We think this kind of work can be very valuable for working data scientists and programmers and we hope that you find CleverCSV useful (if there's a problem, please open an issue!) Since the academic world counts citations, please cite CleverCSV if you use the package. Here's a BibTeX entry you can use:

@article{van2019wrangling,
        title = {Wrangling Messy {CSV} Files by Detecting Row and Type Patterns},
        author = {{van den Burg}, G. J. J. and Nazabal, A. and Sutton, C.},
        journal = {Data Mining and Knowledge Discovery},
        year = {2019},
        month = {Jul},
        day = {26},
        issn = {1573-756X},
        doi = {10.1007/s10618-019-00646-y},
}

And of course, if you like the package please spread the word! You can do this by Tweeting about it (#CleverCSV) or clicking the ⭐️ on GitHub!

Installation

The package is available on PyPI:

$ pip install clevercsv

Usage

CleverCSV consists of a Python library and a command line tool called clevercsv.

Library

We designed CleverCSV to provide a drop-in replacement for the built-in CSV module, with some useful functionality added to it. Therefore, if you simply want to replace the builtin CSV module with CleverCSV, you can import CleverCSV as follows, and use it as you would use the builtin csv module.

import clevercsv

CleverCSV provides an improved version of the dialect sniffer in the CSV module, but it also adds some useful wrapper functions. These functions automatically detect the dialect and aim to make working with CSV files easier. We currently have the following helper functions:

  • detect_dialect: takes a path to a CSV file and returns the detected dialect
  • read_csv: automatically detects the dialect and encoding of the file, and returns the data as a list of rows.
  • csv2df: detects the dialect and encoding of the file and then uses Pandas to read the CSV into a DataFrame.

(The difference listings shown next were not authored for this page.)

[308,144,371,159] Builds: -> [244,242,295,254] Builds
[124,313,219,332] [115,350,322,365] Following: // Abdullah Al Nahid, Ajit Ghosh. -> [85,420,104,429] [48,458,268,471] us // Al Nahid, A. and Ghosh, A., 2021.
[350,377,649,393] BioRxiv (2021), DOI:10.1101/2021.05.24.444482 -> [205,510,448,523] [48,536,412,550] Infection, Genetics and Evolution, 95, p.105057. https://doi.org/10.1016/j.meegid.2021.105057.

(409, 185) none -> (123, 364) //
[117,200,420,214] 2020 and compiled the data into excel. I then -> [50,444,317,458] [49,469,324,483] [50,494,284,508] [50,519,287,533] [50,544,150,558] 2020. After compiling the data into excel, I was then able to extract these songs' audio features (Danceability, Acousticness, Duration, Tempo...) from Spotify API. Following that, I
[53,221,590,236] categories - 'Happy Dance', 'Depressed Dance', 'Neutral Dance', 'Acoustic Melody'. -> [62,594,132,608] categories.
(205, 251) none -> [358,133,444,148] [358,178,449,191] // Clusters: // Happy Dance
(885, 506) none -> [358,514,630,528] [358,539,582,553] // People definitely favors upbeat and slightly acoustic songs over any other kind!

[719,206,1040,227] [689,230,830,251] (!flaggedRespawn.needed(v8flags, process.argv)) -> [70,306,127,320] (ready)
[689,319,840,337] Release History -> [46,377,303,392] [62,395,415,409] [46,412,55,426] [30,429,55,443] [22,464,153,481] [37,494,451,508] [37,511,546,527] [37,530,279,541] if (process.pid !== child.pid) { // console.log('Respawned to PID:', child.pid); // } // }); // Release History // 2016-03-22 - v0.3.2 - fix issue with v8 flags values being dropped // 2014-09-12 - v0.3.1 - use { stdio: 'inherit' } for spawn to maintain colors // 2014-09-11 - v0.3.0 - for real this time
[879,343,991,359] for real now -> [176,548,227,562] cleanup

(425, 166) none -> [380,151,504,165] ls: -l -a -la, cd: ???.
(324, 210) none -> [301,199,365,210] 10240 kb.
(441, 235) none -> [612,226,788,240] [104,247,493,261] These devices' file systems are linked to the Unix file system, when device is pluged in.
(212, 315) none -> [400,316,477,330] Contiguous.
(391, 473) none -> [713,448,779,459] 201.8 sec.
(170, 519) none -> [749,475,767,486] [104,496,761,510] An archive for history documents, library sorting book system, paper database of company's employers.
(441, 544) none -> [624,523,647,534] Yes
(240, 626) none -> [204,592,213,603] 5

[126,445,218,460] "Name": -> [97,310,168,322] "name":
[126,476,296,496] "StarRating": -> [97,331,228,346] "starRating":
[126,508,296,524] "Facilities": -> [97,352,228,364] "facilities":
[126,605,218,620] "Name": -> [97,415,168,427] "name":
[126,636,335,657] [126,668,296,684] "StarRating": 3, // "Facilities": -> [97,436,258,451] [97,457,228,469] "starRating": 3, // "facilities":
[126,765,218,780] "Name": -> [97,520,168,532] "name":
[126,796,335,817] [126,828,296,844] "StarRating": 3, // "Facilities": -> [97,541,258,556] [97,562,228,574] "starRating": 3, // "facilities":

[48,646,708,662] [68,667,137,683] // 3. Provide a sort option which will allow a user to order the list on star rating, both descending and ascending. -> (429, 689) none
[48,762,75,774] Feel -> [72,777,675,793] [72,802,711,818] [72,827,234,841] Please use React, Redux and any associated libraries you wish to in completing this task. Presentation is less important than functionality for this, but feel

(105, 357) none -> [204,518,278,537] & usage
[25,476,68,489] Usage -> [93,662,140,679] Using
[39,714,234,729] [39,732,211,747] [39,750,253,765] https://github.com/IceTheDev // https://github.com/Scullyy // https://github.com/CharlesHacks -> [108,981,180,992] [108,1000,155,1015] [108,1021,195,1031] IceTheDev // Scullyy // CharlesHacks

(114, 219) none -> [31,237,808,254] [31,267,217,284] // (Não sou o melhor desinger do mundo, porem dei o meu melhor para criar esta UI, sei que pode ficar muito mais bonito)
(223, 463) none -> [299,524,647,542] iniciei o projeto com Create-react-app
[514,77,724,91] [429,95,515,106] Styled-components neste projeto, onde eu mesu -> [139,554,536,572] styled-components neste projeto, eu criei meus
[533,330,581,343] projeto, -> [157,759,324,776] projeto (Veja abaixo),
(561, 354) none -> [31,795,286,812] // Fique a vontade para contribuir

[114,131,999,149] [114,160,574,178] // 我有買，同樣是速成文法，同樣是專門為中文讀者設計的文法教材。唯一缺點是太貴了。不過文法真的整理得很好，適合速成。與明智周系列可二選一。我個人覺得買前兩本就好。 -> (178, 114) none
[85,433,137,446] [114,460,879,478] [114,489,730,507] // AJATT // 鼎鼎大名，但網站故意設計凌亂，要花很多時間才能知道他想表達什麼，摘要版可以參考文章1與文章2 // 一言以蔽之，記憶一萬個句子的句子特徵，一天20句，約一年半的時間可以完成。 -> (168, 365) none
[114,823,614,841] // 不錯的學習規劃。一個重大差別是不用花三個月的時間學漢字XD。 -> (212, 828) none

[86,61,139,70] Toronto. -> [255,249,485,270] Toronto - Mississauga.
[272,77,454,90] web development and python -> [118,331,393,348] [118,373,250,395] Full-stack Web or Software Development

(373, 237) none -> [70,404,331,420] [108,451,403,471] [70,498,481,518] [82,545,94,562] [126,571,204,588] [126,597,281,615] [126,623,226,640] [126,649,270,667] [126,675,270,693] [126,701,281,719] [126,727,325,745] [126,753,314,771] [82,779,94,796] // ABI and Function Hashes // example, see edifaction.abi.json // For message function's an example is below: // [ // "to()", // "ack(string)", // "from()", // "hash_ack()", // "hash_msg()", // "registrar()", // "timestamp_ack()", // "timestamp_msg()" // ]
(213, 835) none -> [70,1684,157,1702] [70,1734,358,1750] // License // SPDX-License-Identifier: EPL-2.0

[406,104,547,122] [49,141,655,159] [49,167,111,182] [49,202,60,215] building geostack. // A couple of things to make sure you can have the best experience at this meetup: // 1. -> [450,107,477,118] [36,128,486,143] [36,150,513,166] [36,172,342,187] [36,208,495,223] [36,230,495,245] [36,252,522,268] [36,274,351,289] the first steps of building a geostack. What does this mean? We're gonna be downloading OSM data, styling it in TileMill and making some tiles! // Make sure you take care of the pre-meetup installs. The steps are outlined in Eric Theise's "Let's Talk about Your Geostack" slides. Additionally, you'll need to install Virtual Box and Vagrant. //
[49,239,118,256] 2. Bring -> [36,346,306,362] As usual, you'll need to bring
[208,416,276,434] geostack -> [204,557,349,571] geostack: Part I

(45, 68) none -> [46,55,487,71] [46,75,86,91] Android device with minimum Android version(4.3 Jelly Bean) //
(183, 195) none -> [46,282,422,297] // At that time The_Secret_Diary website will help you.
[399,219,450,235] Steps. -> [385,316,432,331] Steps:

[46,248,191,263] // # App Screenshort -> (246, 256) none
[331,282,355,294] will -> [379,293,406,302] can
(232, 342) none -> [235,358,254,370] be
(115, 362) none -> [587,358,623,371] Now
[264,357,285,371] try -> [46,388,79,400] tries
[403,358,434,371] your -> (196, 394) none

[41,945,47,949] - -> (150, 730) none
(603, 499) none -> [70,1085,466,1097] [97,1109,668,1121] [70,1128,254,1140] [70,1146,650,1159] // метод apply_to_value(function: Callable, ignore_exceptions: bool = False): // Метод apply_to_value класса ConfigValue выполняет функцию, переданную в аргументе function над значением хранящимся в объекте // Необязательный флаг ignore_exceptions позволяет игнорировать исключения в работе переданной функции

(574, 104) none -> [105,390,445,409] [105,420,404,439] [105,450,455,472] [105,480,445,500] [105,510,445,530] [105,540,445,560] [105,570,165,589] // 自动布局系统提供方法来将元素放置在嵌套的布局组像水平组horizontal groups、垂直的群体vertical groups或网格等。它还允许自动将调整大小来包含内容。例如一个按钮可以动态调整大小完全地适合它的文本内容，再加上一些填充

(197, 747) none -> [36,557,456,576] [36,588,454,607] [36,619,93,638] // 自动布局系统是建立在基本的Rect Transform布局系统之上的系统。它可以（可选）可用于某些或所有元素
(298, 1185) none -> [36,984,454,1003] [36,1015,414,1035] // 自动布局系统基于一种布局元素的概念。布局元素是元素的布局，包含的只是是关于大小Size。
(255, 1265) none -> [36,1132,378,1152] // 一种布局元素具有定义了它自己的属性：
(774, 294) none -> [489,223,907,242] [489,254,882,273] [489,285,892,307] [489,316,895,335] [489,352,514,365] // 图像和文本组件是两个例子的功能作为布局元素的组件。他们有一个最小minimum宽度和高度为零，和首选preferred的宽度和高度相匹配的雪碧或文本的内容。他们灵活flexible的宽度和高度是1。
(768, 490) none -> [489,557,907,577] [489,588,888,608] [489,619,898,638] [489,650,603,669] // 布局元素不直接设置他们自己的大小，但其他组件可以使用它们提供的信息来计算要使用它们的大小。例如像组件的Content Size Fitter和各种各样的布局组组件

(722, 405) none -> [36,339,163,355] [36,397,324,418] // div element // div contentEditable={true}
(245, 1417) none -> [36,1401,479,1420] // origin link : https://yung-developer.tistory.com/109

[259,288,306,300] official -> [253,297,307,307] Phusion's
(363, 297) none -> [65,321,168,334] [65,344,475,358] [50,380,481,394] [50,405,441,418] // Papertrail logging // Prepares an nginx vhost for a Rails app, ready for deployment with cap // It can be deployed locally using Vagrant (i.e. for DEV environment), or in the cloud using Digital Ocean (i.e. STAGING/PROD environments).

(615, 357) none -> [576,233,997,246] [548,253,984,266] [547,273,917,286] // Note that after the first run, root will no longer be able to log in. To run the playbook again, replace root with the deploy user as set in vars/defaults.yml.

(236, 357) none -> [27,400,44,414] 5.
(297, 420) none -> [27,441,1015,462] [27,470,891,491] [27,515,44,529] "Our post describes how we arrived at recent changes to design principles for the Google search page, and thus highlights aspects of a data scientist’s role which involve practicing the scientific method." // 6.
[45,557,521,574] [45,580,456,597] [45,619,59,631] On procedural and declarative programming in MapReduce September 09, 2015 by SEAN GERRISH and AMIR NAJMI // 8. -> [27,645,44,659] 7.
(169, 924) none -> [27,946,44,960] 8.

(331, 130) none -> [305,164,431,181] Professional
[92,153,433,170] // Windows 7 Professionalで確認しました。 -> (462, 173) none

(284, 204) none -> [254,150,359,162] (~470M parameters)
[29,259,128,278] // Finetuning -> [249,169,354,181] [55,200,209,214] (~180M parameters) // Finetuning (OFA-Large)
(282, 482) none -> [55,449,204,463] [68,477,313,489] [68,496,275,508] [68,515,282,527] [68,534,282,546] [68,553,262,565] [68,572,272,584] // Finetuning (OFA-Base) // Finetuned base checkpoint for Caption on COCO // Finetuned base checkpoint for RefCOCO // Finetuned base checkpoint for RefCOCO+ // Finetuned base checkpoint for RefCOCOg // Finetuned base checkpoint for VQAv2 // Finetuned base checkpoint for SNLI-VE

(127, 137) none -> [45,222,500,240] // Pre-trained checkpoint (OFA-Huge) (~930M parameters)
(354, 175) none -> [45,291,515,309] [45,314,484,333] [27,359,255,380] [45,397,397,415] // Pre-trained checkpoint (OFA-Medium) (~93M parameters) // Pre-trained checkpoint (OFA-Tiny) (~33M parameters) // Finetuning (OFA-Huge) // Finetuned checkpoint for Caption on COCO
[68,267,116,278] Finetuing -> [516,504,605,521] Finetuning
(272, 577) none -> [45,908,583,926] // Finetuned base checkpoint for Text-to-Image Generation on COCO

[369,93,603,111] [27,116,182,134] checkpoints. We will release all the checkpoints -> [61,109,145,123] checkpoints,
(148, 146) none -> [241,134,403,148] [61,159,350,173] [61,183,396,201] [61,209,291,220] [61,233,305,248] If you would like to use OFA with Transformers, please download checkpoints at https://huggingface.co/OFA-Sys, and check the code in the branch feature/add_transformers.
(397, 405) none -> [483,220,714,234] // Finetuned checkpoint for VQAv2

Of course, you can also use the traditional way of loading a CSV file, as in the Python CSV module:

# importing this way makes it easy to port existing code to CleverCsv
import clevercsv as csv

with open("data.csv", "r", newline="") as fp:
  # you can use verbose=True to see what CleverCSV does:
  dialect = csv.Sniffer().sniff(fid.read(), verbose=False)
  fp.seek(0)
  reader = csv.reader(fp, dialect)
  rows = list(reader)

That's the basics! If you want more details, you can look at the code of the package, the test suite, or the API documentation.

Command-Line Tool

The clevercsv command line application has a number of handy features to make working with CSV files easier. For instance, it can be used to view a CSV file on the command line while automatically detecting the dialect. It can also generate Python code for importing data from a file with the correct dialect. The full help text is as follows:

USAGE
  clevercsv [-h] [-v] [-V] <command> [<arg1>] ... [<argN>]

ARGUMENTS
  <command>       The command to execute
  <arg>           The arguments of the command

GLOBAL OPTIONS
  -h (--help)     Display this help message.
  -v (--verbose)  Enable verbose mode.
  -V (--version)  Display the application version.

AVAILABLE COMMANDS
  code            Generate Python code for importing the CSV file.
  detect          Detect the dialect of a CSV file
  help            Display the manual of a command
  standardize     Convert a CSV file to one that conforms to RFC-4180.
  view            View the CSV file on the command line using TabView

Each of the commands has further options (for instance, the code command can generate code for importing a Pandas DataFrame). Use clevercsv help <command> for more information. Below are some examples for each command:

Code

Code generation is useful when you don't want to detect the dialect of the same file over and over again. You simply run the following command and copy the generated code to a Python script!

$ clevercsv code imdb.csv

# Code generated with CleverCSV

import clevercsv

with open("imdb.csv", "r", newline="", encoding="utf-8") as fp:
    reader = clevercsv.reader(fp, delimiter=",", quotechar="", escapechar="\\")
    rows = list(reader)

We also have a version that reads a Pandas dataframe:

$ clevercsv code --pandas imdb.csv

# Code generated with CleverCSV

import clevercsv

df = clevercsv.csv2df("imdb.csv", delimiter=",", quotechar="", escapechar="\\")

Detect

Detection is useful when you only want to know the dialect.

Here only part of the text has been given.